Pendampingan kepada Pengungsi di Kabupaten Tambrauw Pemerint
Pendampingan kepada Pengungsi di Kabupaten Tambrauw
Pemerintah Provinsi Papua Barat Daya telah menyiapkan berbagai langkah pendampingan terhadap pengungsi yang tinggal di Kabupaten Tambrauw. Hal ini dilakukan sebagai respons terhadap penyerangan yang menewaskan dua tenaga kesehatan (nakes) di Distrik Bamusbama. Langkah yang diambil oleh pemerintah provinsi ini mengutamakan pendekatan persuasif dan menghindari penggunaan aparat secara berlebihan.
Gubernur Papua Barat Daya, Elisa, menyampaikan bahwa dalam waktu dekat pihaknya akan turun langsung ke Tambrauw untuk memberikan edukasi kepada masyarakat agar dapat kembali ke kampung mereka. Ia menekankan bahwa pendekatan yang digunakan adalah pendekatan humanis, karena jika aparat dikerahkan, masyarakat sipil akan merasa takut.
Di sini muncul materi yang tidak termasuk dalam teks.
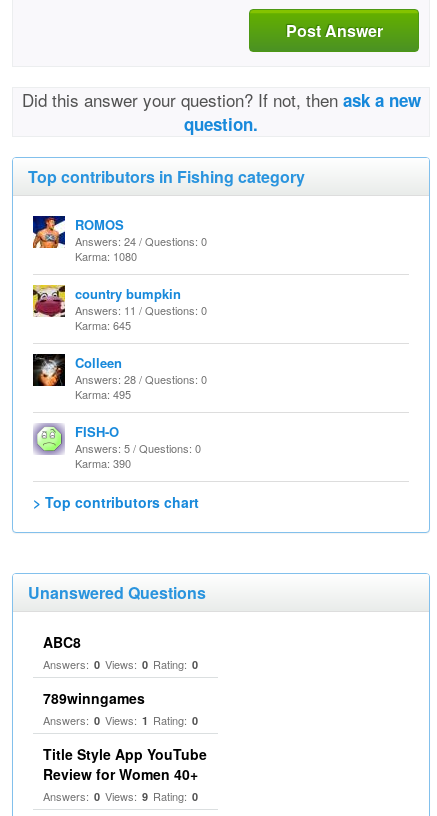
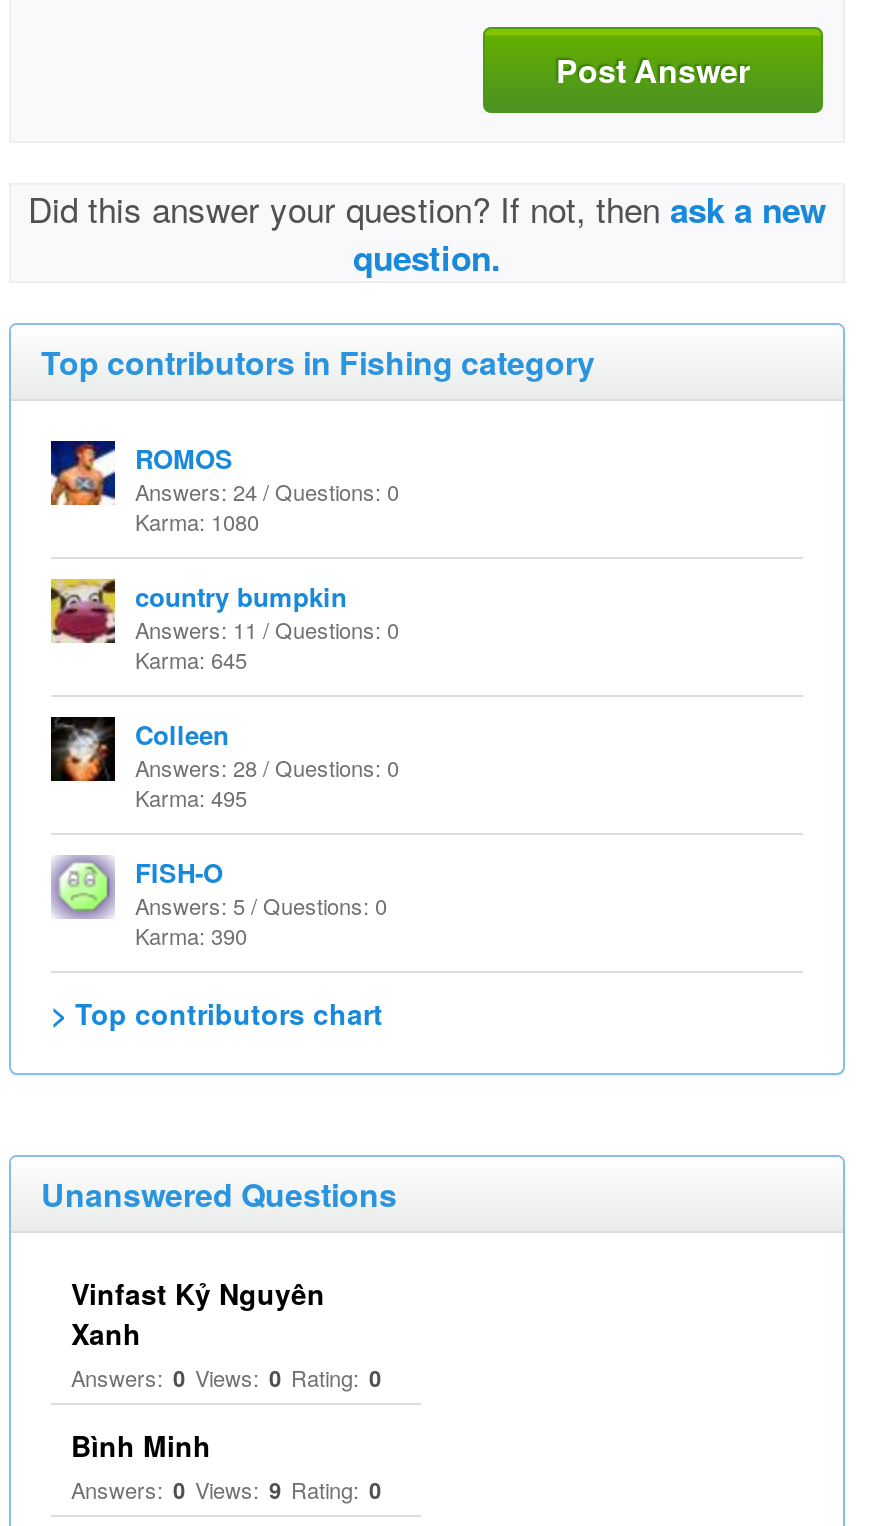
- ABC8
+ Vinfast Kỷ Nguyên
+ Xanh

moved down: Answers: 0 Views: 0 Rating: 0

- 789winngames
- Answers: 0 Views: 1 Rating: 0
- Title Style App YouTube
- Review for Women 40+
+ Bình Minh
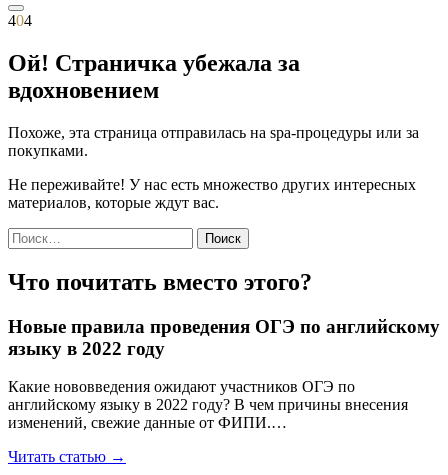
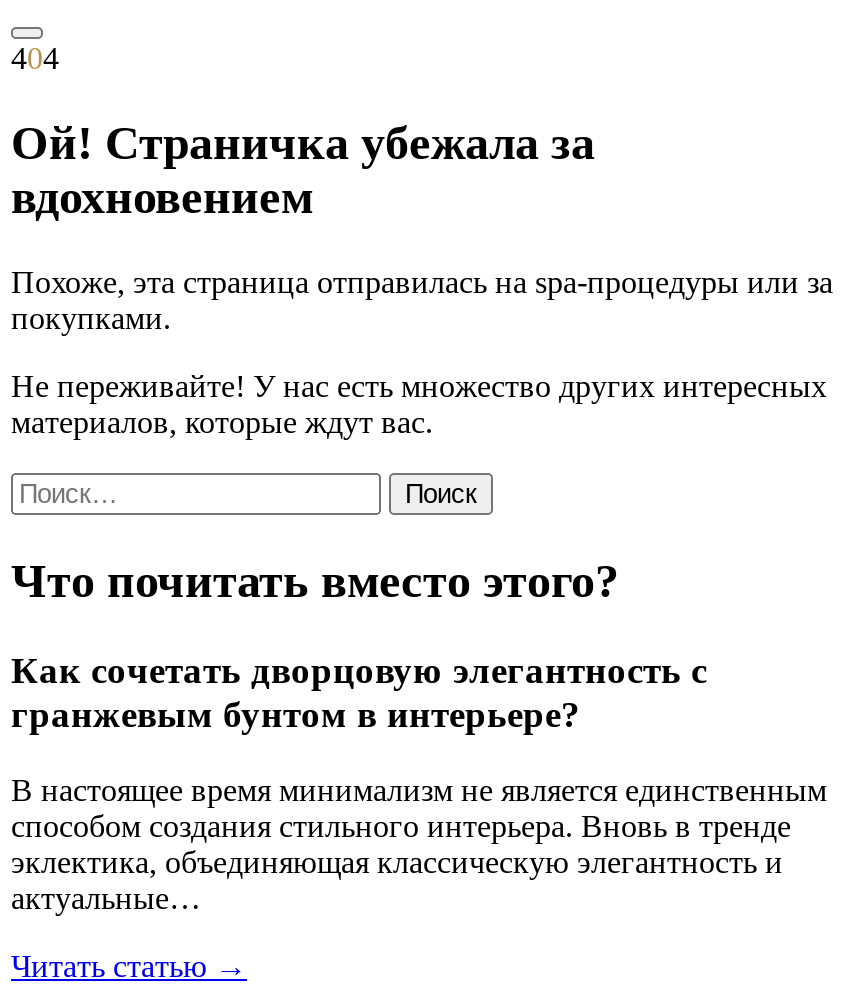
- Новые правила проведения ОГЭ по английскому
- языку в 2022 году
+ Как сочетать дворцовую элегантность с
+ гранжевым бунтом в интерьере?

- Какие нововведения ожидают участников ОГЭ по
- английскому языку в 2022 году? В чем причины внесения
- изменений, свежие данные от ФИПИ.…
+ В настоящее время минимализм не является единственным
+ способом создания стильного интерьера. Вновь в тренде
+ эклектика, объединяющая классическую элегантность и
+ актуальные…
Selain itu, pemerintah provinsi juga berkoordinasi dengan Bupati Tambrauw serta jajaran lainnya. Tujuan utamanya adalah memastikan bahwa semua pihak terlibat dalam upaya penyelesaian masalah ini. Elisa menjelaskan bahwa pemprov juga akan turun ke Kabupaten Maybrat terkait peristiwa kontak senjata di Kampung Sori yang menyebabkan gugurnya dua prajurit marinir.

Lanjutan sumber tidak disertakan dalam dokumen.